Which lines in the listing below contain the word "flex"? Copy each one.
[[ TASK INPUTS open ]]
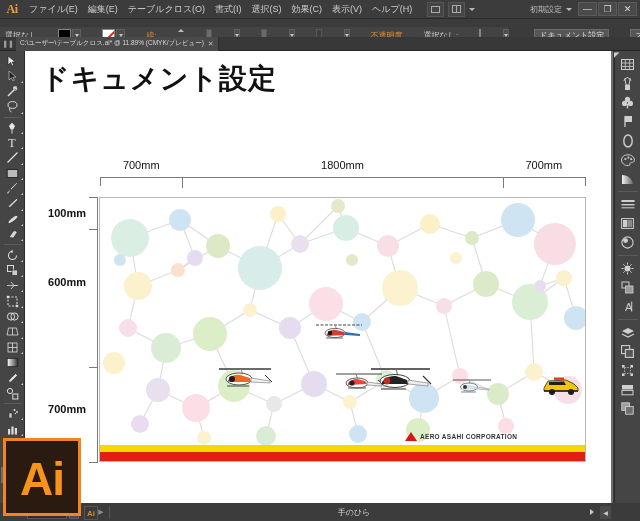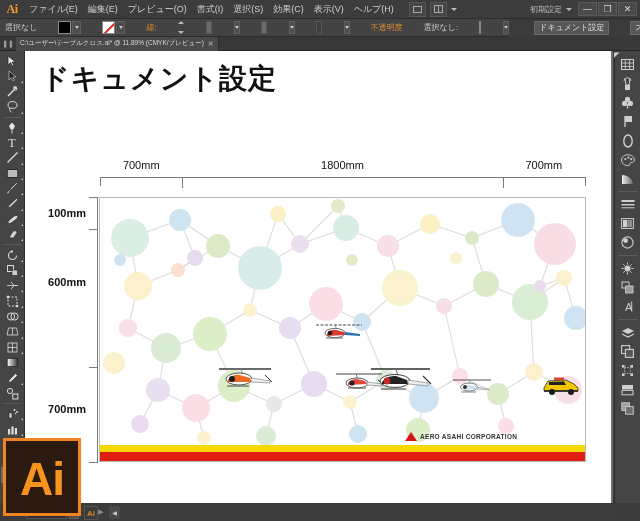--- a/index.html
+++ b/index.html
@@ -57,21 +57,21 @@
   }
   .winbtns { display: flex; gap: 1px; padding-right: 3px; }
   .winbtn {
     width: 19px; height: 14px; background: #4a4a4a; border: 1px solid #5a5a5a;
     color: #ddd; font-size: 9px; display: flex; align-items: center;
     justify-content: center; line-height: 1;
   }
 
   
   .controlbar {
-    position: absolute; left: 0; top: 19px; width: 508px; height: 18px;
+    position: absolute; left: 0; top: 27px; width: 508px; height: 18px;
     background: #434343; display: flex; align-items: center;
     border-bottom: 1px solid #2b2b2b; padding-left: 5px; gap: 21px;
   }
   .cb-label { font-size: 8px; color: #d2d2d2; white-space: nowrap; }
   .cb-label.orange { color: #e08a30; }
   .swatch-wrap { display: flex; align-items: center; }
   .swatch {
     width: 13px; height: 13px; border: 1px solid #888; background: #000;
   }
   .swatch.none {
@@ -302,21 +302,21 @@
 </style>
 </head>
 <body>
 
 <div id="app">
 
   <div class="menubar">
     <div class="ai-logo">Ai</div>
     <div class="menu-item">ファイル(E)</div>
     <div class="menu-item">編集(E)</div>
-    <div class="menu-item">プレビュー(O)</div>
+    <div class="menu-item">テーブルクロス(O)</div>
     <div class="menu-item">書式(I)</div>
     <div class="menu-item">選択(S)</div>
     <div class="menu-item">効果(C)</div>
     <div class="menu-item">表示(V)</div>
     <div class="menu-item">ヘルプ(H)</div>
     <div class="mb-sep"></div>
     <div class="mb-icon-btn">
         <div class="sq"></div>
       </div>
     <div class="mb-icon-btn grid">
@@ -942,20 +942,24 @@
     </div>
   </div>
 
   <div class="hscrollrow">
     <div class="zoombox">
       <span class="zt">11.89%</span>
     </div>
     <div class="zoomdrop"></div>
     <div class="navbtn">◀</div>
     <div class="navbtn">▶</div>
+    <div class="statusfield">
+      <span class="st">手のひら</span>
+      <span class="ar"></span>
+    </div>
     <div class="sb-arrow">◀</div>
   </div>
 
   <div class="appicon">
     <div class="ai">Ai</div>
   </div>
   <div class="taskbtn">Ai</div>
 
 </div>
[[ TASK INPUTS closed ]]
PROBLEM SOLUTION —
   .winbtns { display: flex; gap: 1px; padding-right: 3px; }
     color: #ddd; font-size: 9px; display: flex; align-items: center;
     background: #434343; display: flex; align-items: center;
   .swatch-wrap { display: flex; align-items: center; }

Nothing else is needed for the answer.